Reading: Making Public Television Social? Public Service Broadcasting and the Challenges of Social Media (Jose van Dijick and Thomas Poell)

Rapidly, social media platforms have infiltrated all segments of our lives and this has impacted the fabric of social institutions from our law enforcement to journalism. Social media has dominated people’s opinions through mass media corporations such as LinkedIn, Twitter and in particular Facebook. The concept of “social” in social media moved away from “public” as in “public broadcasting” and aligned itself with “public” as in “public company”.

YouTube and Twitter offer promising propositions to independent makers, specifically the ability to distribute their content globally and to monetise their programs through targeted advertising. Even when aΒ YouTube video takes a while for the ad to finish and then the video, YouTube make a killing out of the way they entice companies and corporations to ally with YouTube, they are very successful at business and influential to the mass audiences.

YouTube, Twitter and Facebook have impacted professional practices, the increased freedom to broadcast or for those to speak their opinions have made them powerful and others weak. It also prompts an argument about what is deemed “social” and what is deemed “public”. This ability by these institutions to lure and empower younger generations of viewers to the social media platform and television has shown the influence of these powerful media organisations.

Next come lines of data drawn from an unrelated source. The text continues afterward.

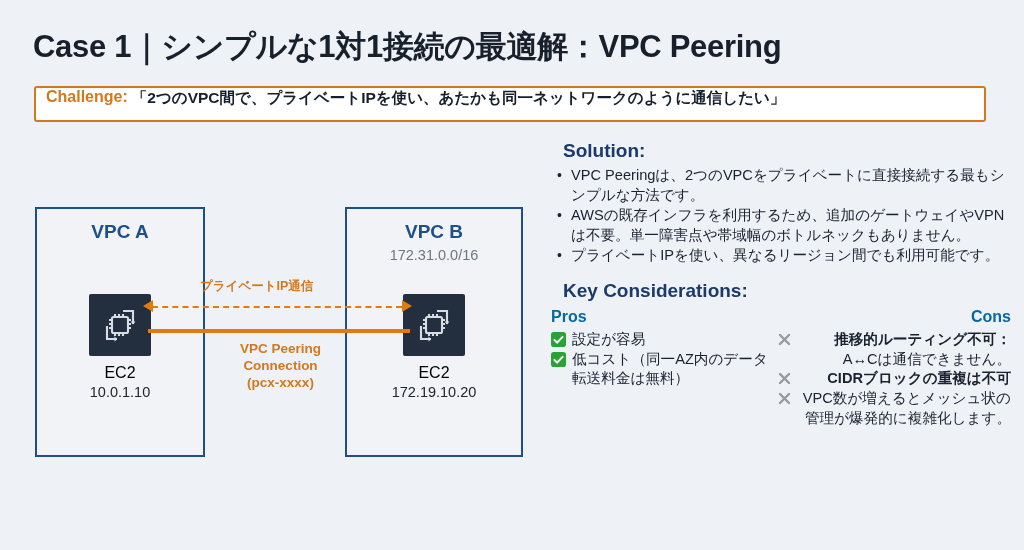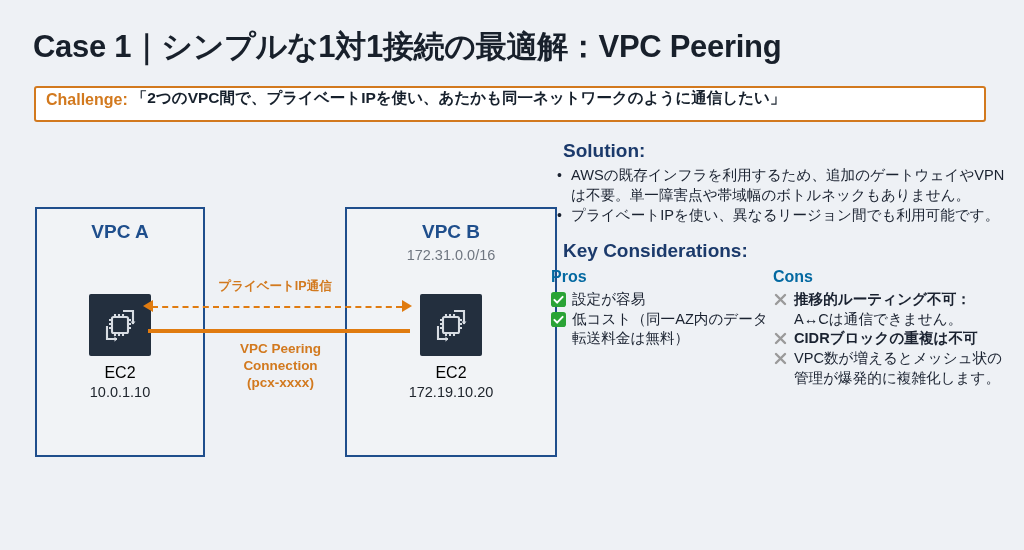--- a/index.html
+++ b/index.html
@@ -16,38 +16,38 @@
   .title{
     position:absolute;left:33px;top:26px;
     font-size:31px;font-weight:bold;letter-spacing:-0.3px;
     color:#18202b;white-space:nowrap;
   }
 
   
   .challenge{
     position:absolute;left:34px;top:86px;width:952px;height:36px;
     background:#ffffff;border:2px solid #d2791e;border-radius:3px;
-    display:flex;align-items:flex-end;box-sizing:border-box;
-    padding:11px 10px;
+    display:flex;align-items:flex-start;box-sizing:border-box;
+    padding:0 10px;
   }
   .challenge-label{
     color:#d2791e;font-weight:bold;font-size:16px;margin-right:4px;white-space:nowrap;
   }
   .challenge-text{
     color:#16202c;font-weight:bold;font-size:15.5px;white-space:nowrap;
   }
 
   
   .diagram{position:absolute;left:0;top:150px;width:540px;height:330px;}
   .vpc-box{
     position:absolute;border:2.5px solid #1f4e8c;background:rgba(255,255,255,0.18);
     box-sizing:border-box;
   }
   #vpc-a{left:35px;top:57px;width:170px;height:250px;}
-  #vpc-b{left:345px;top:57px;width:212px;height:250px;}
+  #vpc-b{left:345px;top:57px;width:178px;height:250px;}
   .vpc-title{
     position:absolute;left:0;right:0;top:12px;text-align:center;
     font-size:19px;font-weight:bold;color:#1f4e8c;
   }
   .vpc-cidr{
     position:absolute;left:0;right:0;top:38px;text-align:center;
     font-size:14.5px;color:#6f7680;
   }
   .ec2-icon{
     position:absolute;width:62px;height:62px;left:50%;margin-left:-31px;top:85px;
@@ -58,21 +58,21 @@
     position:absolute;left:0;right:0;top:155px;text-align:center;
     font-size:16px;color:#000000;
   }
   .ec2-ip{
     position:absolute;left:0;right:0;top:175px;text-align:center;
     font-size:14.5px;color:#20262e;
   }
 
   
   .conn-label-top{
-    position:absolute;left:200px;top:128px;width:150px;text-align:center;
+    position:absolute;left:200px;top:128px;width:150px;
     font-size:12.5px;font-weight:bold;color:#d2791e;white-space:nowrap;
   }
   .dashed-line{
     position:absolute;left:152px;top:156px;width:250px;height:0;
     border-top:2.5px dashed #e07b10;
   }
   .arrow-left{
     position:absolute;left:143px;top:150px;
     width:0;height:0;border-top:6px solid transparent;border-bottom:6px solid transparent;
     border-right:10px solid #e07b10;
@@ -100,21 +100,21 @@
     position:relative;font-size:14.6px;line-height:19.5px;color:#1a2230;
     margin-bottom:1px;padding-left:2px;
   }
   ul.bullets li:before{
     content:"\2022";position:absolute;left:-12px;top:0;color:#1a2230;font-size:14px;
   }
 
   .key-wrap{margin-top:14px;}
   .pc-cols{display:flex;margin-top:6px;}
   .col-pros{width:222px;}
-  .col-cons{width:238px;}
+  .col-cons{width:238px;text-align:right;}
   .pc-head{
     font-size:16px;font-weight:bold;color:#0369a1;margin-bottom:4px;
   }
   .item{
     display:flex;font-size:14.6px;line-height:19px;color:#1a2230;margin-bottom:1px;
   }
   .mark{flex:0 0 auto;width:19px;margin-right:2px;line-height:19px;}
   .mark svg{vertical-align:-3px;}
   .item-txt{flex:1 1 auto;}
   .bold-lead{font-weight:bold;}
@@ -176,20 +176,21 @@
       <div>VPC Peering</div>
       <div>Connection</div>
       <div>(pcx-xxxx)</div>
     </div>
   </div>
 
   <div class="right">
 
     <div class="h-blue">Solution:</div>
     <ul class="bullets">
+      <li>VPC Peeringは、2つのVPCをプライベートに直接接続する最もシンプルな方法です。</li>
       <li>AWSの既存インフラを利用するため、追加のゲートウェイやVPNは不要。単一障害点や帯域幅のボトルネックもありません。</li>
       <li>プライベートIPを使い、異なるリージョン間でも利用可能です。</li>
     </ul>
 
     <div class="key-wrap">
       <div class="h-blue">Key Considerations:</div>
 
       <div class="pc-cols">
 
         <div class="col-pros">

Popularity has never been tested more as a tool of judgement and criticism with the ‘like’ and ‘views’ buttons on Facebook and YouTube. What they have done is limit public space as any change of any other network platforms are increasingly difficult.

Youtube and Twitter relies of the support of the people and that isn’t decreasing as more is shared and liked everyday, as the people continue to use these media platforms, the more richer and powerful these entities becoming and the owner of YouTube, Google will continue to create and assert it’s authority on the mass media.